A FINE PLUM-PUDDING OF ACTS AND IDEAS
“Sex and the 18th century” said Brigid Brophy, quoted by the playwright Sam Kelly, “are the two most interesting things in the world”. The fiery, subversive free spirits of the time certainly kicked at religious, scientific and social barriers with glee: Georgians are never boring. And Kelly dramatizes and telescopes the career of one of the ripest: Samuel Foote. Actor, dramatist and theatre manager, whose “mimicry and audacious pleasantries” got him thrown out of Oxford , he found celebrity, clashed with censors and rivals, sparred with friends – Garrick, Peg Woffington, Prince George himself – had a leg amputated after being thrown by a royal horse, rallied, got a royal warrant as compensation, and used his wooden leg as a comedy prop, often while wearing a frock and bonnet. Oh, and he was tried for homosexual assault of a footman.
Kelly gives us this irresistible figure as a very modern character: a satirical celebrity who admits that he has “something wrong in my head, I never knew when a joke went too far” . A man living on the edge financially and professionally, never ceding to prudence or decorum, whose decline is both inevitable and wrenchingly sad. Who better to play it than the matchless, the twinkling, the deep-feeling, unassailably truthful, woundedly human , energetically rageous and intermittently dead camp Simon Russell Beale. What a treat.
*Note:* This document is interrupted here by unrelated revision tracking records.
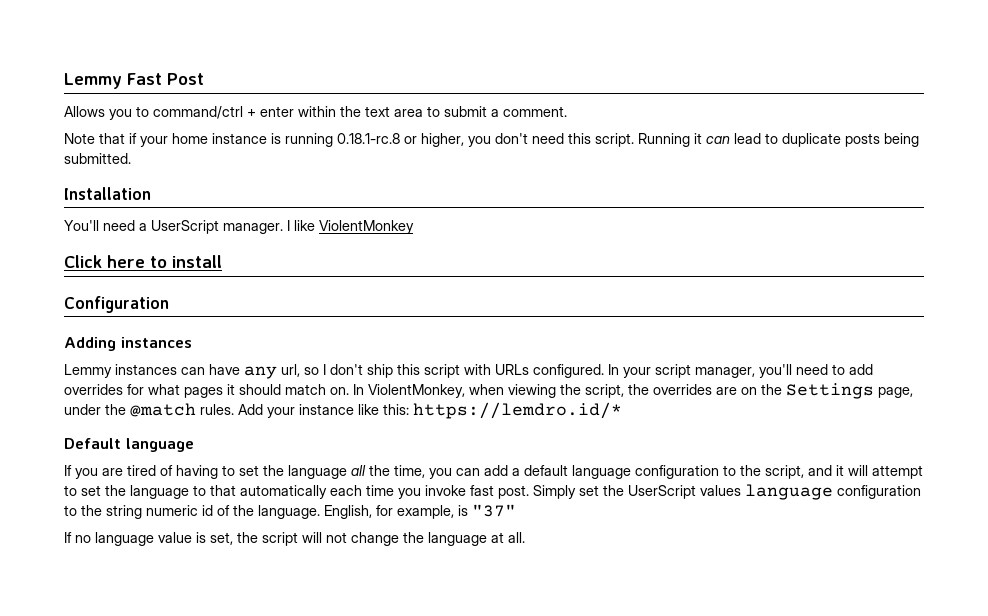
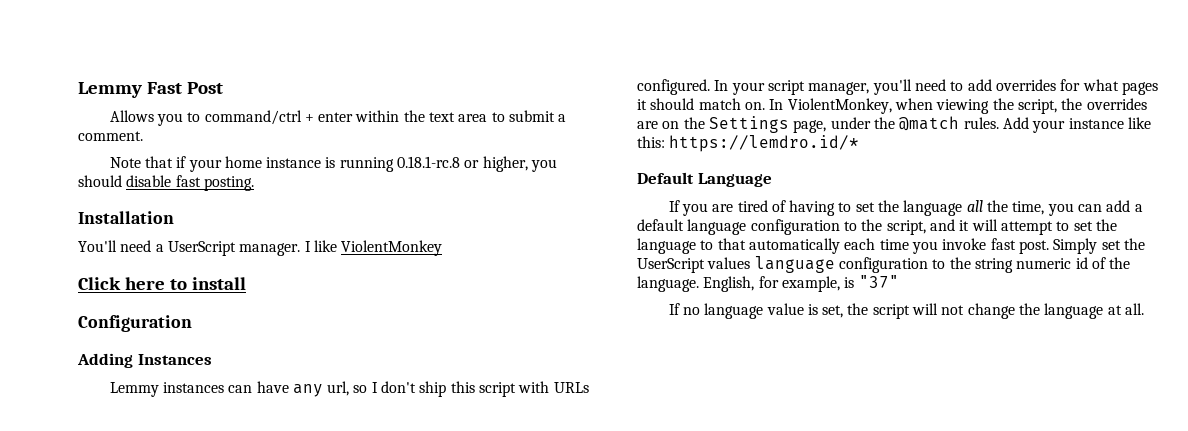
- Note that if your home instance is running 0.18.1-rc.8 or higher, you don't need this script. Running it can lead to duplicate posts being submitted.
+ Note that if your home instance is running 0.18.1-rc.8 or higher, you should disable fast posting.
- Adding instances
+ Adding Instances
- Default language
+ Default Language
The play kicks off with giddy comedy in a flash-forward , as Foote’s faithful servant the freed slave Frank (Micah Balfour) searches Dr Hunter’s anatomy store for his dead master’s old wooden leg, assisted by the old stage-manager Mrs Garner (Jenny Galloway, dropping tart lines with killer precision as she searches the specimen racks – “Cocks in bottles, best place for them”). It whips back twenty years, and on Tim Hatley’s fine backstage set we find our hero taking elocution lessons backstage under Charles Macklin, alongside a Brummie-accented David Garrick (Joseph Millson) and a still almost incomprehensibly Irish Peg Woffington (Dervla Kirwan). Foote himself , looking like a truculent Mr Toad in a periwig, has learnt the part of Titania. So we don’t stop laughing for the first ten minutes, even through a fatal onstage accident and a backstage pisspot intervention.
And the laughs go on, as Foote ,Garrick and Woffington start a rival theatre, running skits in the Haymarket until Garrick peels off to be more respectably Shakespearian. While Foote perversely decides that Othello could be played as a comedy, it leads to a scene unique in drama when two Othellos, blacked-up in identical tunics, brawl violently in the dressing-room where Woffington in her petticoats and the black Jamaican, Frank, try to separate them and the new King George III (Ian Kelly himself) appears in the doorway.
The loss of Foote’s leg, and his descent through deeper disinihibition and recklessness, darken the second half; sweetened by the ultimately touching reconciliation of the three friends in Woffington’s final illness (Kirwan is superb as the gallant, sexually free trouper). Above all there is Russell Beale’s gift for simultaneously conveying Foote’s personal despair , heroic flippancy and – beneath the latter – a genuine and important conviction that comedy, subversion, drag and satire are high moral forms. Raging against Garrick’s sacred-Shakespeare pomposity he cries “The theatre is a knocking-shop , always was..laughter means the audience is rubbing up against something they thought was right”.
Woven in with this is Dr Hunter (Forbes Masson) and his medical questing, alongside Benjamin Franklin to debate the mystery of consciousness in the brain with both chemical and electrical impulses, with a metaphor of thoughts hovering in
themselves in a communal zero-gravity suspension. It is all, as Frank joyfully says of London, “inebriating”. Though there are moments in the second half when it needs a bit more soda in the tipple, as theatre, censorship, medicine, brain science, Abolitionism, American independence, the rotting effect of celebrity and the capturing of lighting with kites all jostle for attention, and Foote becomes a lost Lear in a huge feather bonnet crying “We do not know we have a mind until we begin to lose it”. It’s a rich plum-pudding , and maybe could have done with the omission of a nut or two. But wow.